After Samsung Electronics released its latest financial report, its stock price plummeted by 7% in a single day. Cramer remarked that Samsung's financial results could be described as "good, but not good enough." Although the overall performance was strong, it failed to meet the market's high expectations for the rapid growth of AI memory demand, prompting investors to reassess the growth prospects of the AI hardware supply chain.
Affected by Samsung's stock price drop, the market quickly extended related concerns to the overall AI hardware supply chain, particularly companies involved in data center construction. Micron ( MU-US) , as one of Samsung's main competitors in the memory market, saw its stock price decline by 4.7% that day, reflecting market worries that the growth in demand for high-bandwidth memory (HBM) and other AI memory may slow down.
However, Cramer believes that what is more noteworthy is that the capital flow has not left tech stocks but has shifted towards large tech companies that have underperformed this year.
He pointed out that large tech stocks such as Amazon ( AMZN-US) , Alphabet ( GOOGL-US) , Meta Platforms ( META-US) , Apple ( AAPL-US) , and NVIDIA ( NVDA-US) attracted capital inflows that day, becoming an important support for the U.S. stock market.
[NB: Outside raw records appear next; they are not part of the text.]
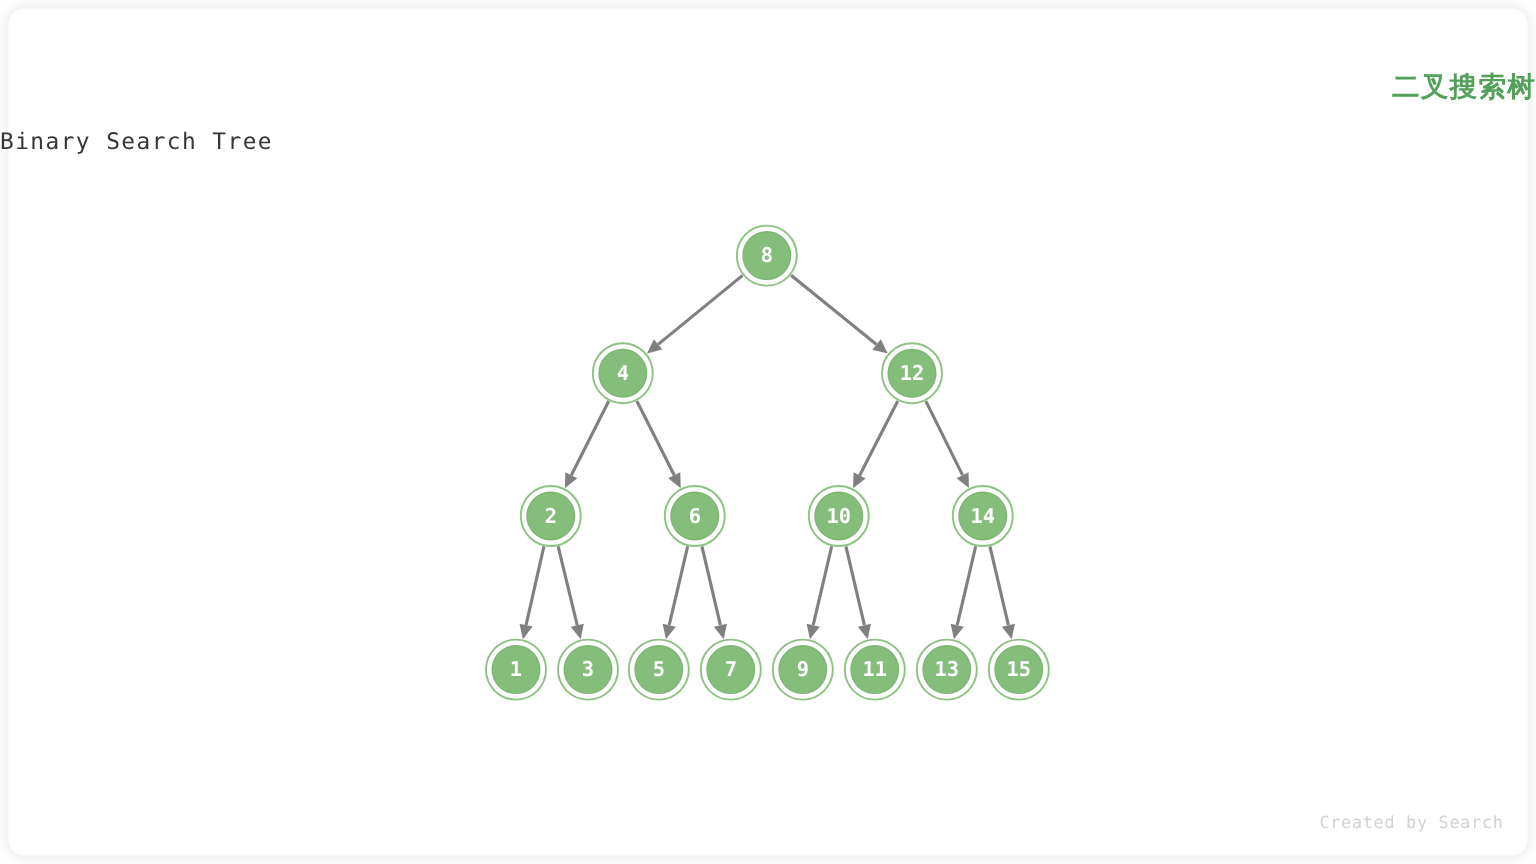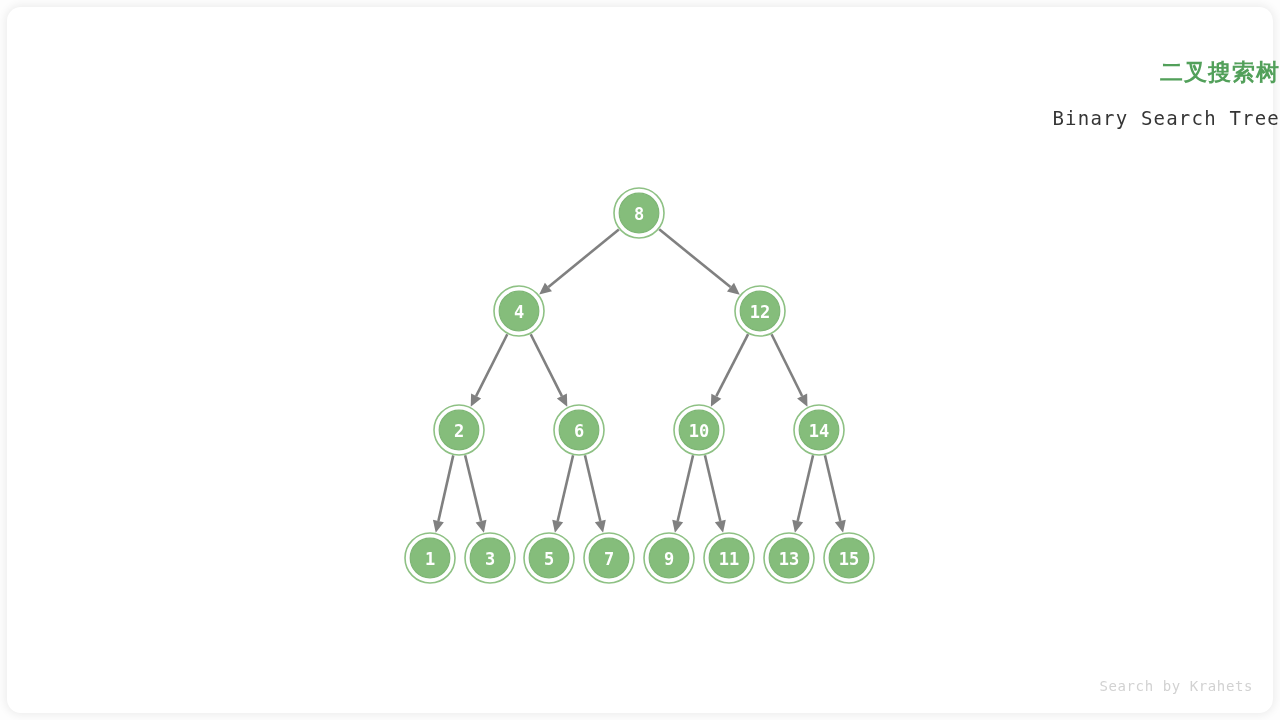"Binary Search Tree" #subtitle { text-align: right -> left }
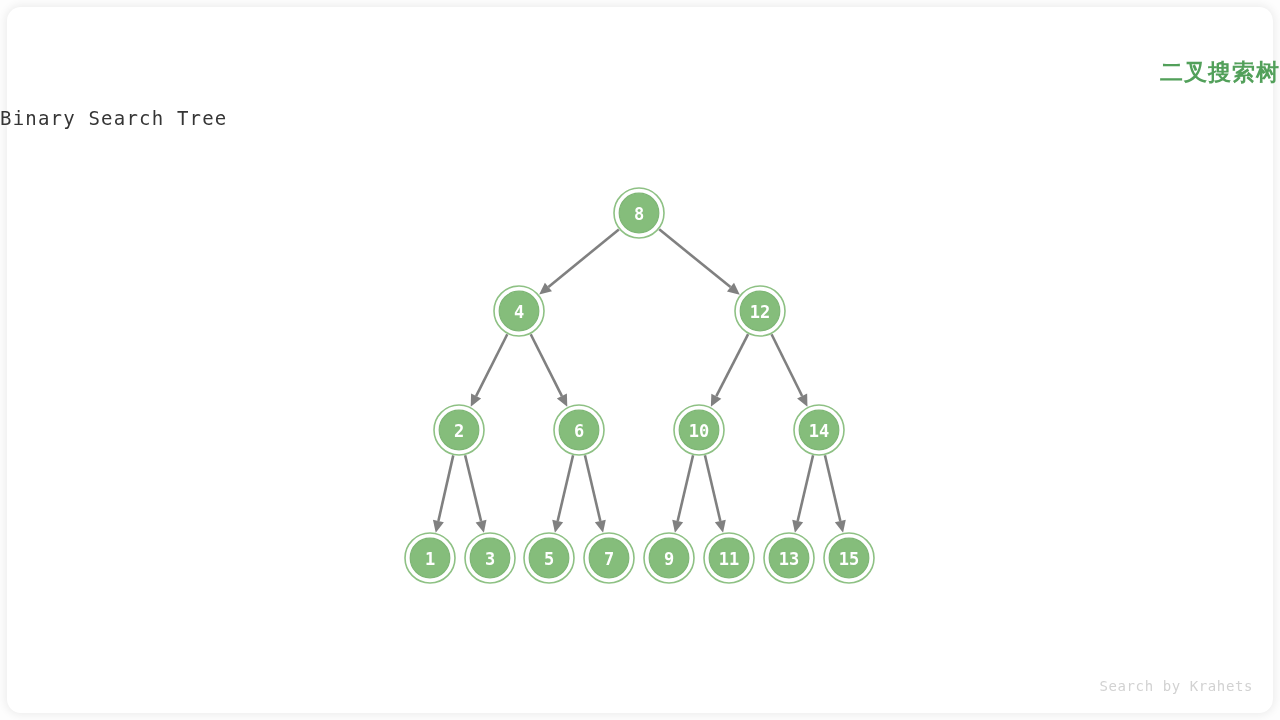"Search by Krahets" div { text: Search by Krahets -> Created by Search }
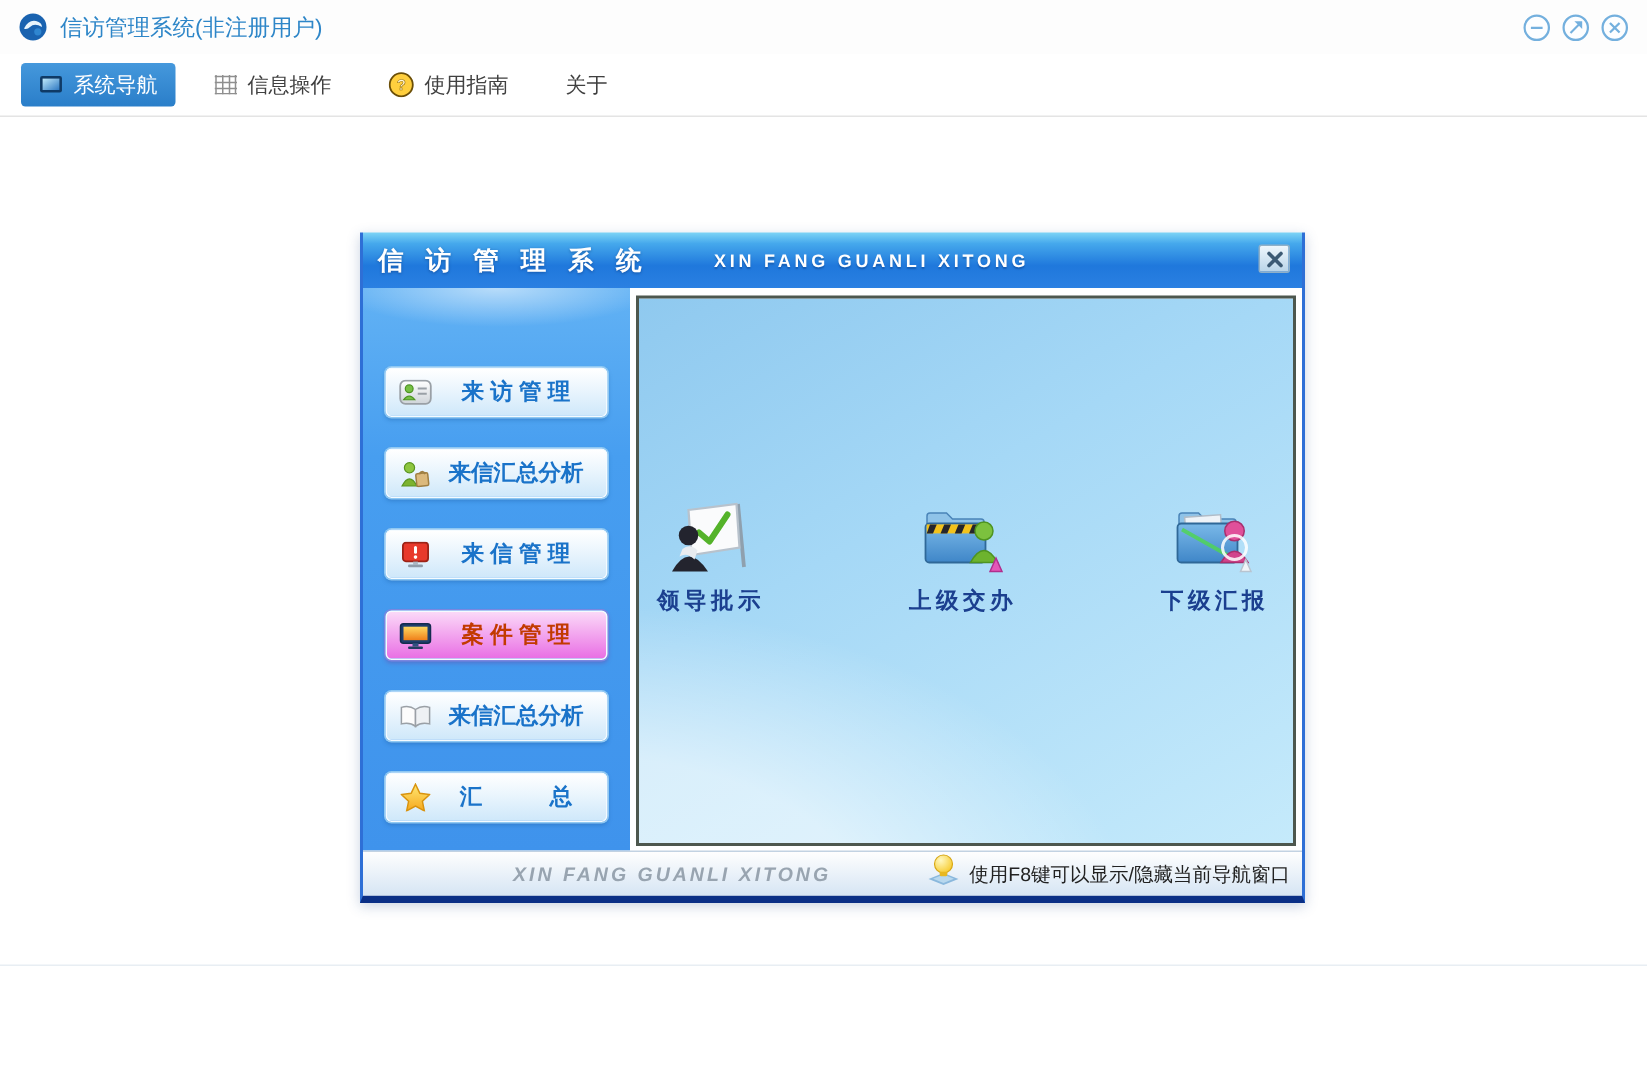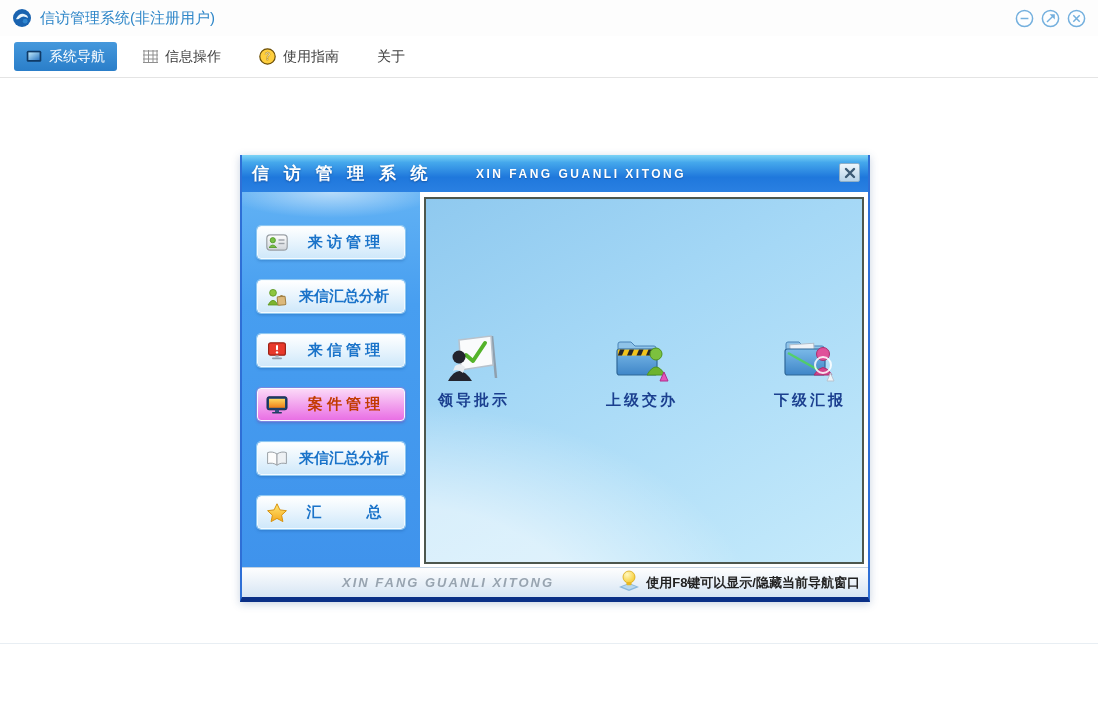"来 访 管 理" .dlg-sidebar { justify-content: none -> center }
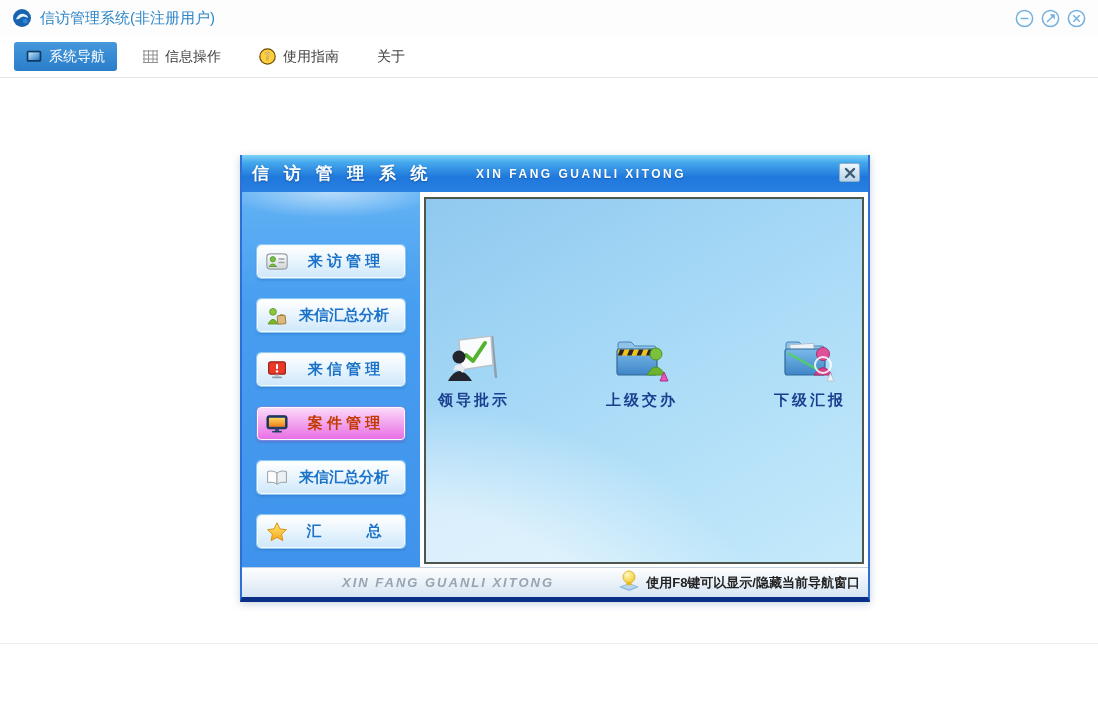"使用F8键可以显示/隐藏当前导航窗口" .hint-text { font-weight: bold -> normal }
In addition to large tech platforms, the enterprise software sector also received market favor, with individual stocks such as Salesforce ( CRM-US) , Adobe ( ADBE-US) , and ServiceNow ( NOW-US) all receiving buying support The CNBC Investing Club managed by Jim Cramer currently holds stocks from companies such as Alphabet, Amazon, Apple, Meta, NVIDIA, and Salesforce.
Cramer stated that after a significant rise in AI supply chain-related stocks recently, market positions may have become overly crowded. Meanwhile, large tech companies that have been investing in AI data center construction have performed relatively weakly for most of this year. As a result, after valuation corrections, they are starting to attract funds for reallocation.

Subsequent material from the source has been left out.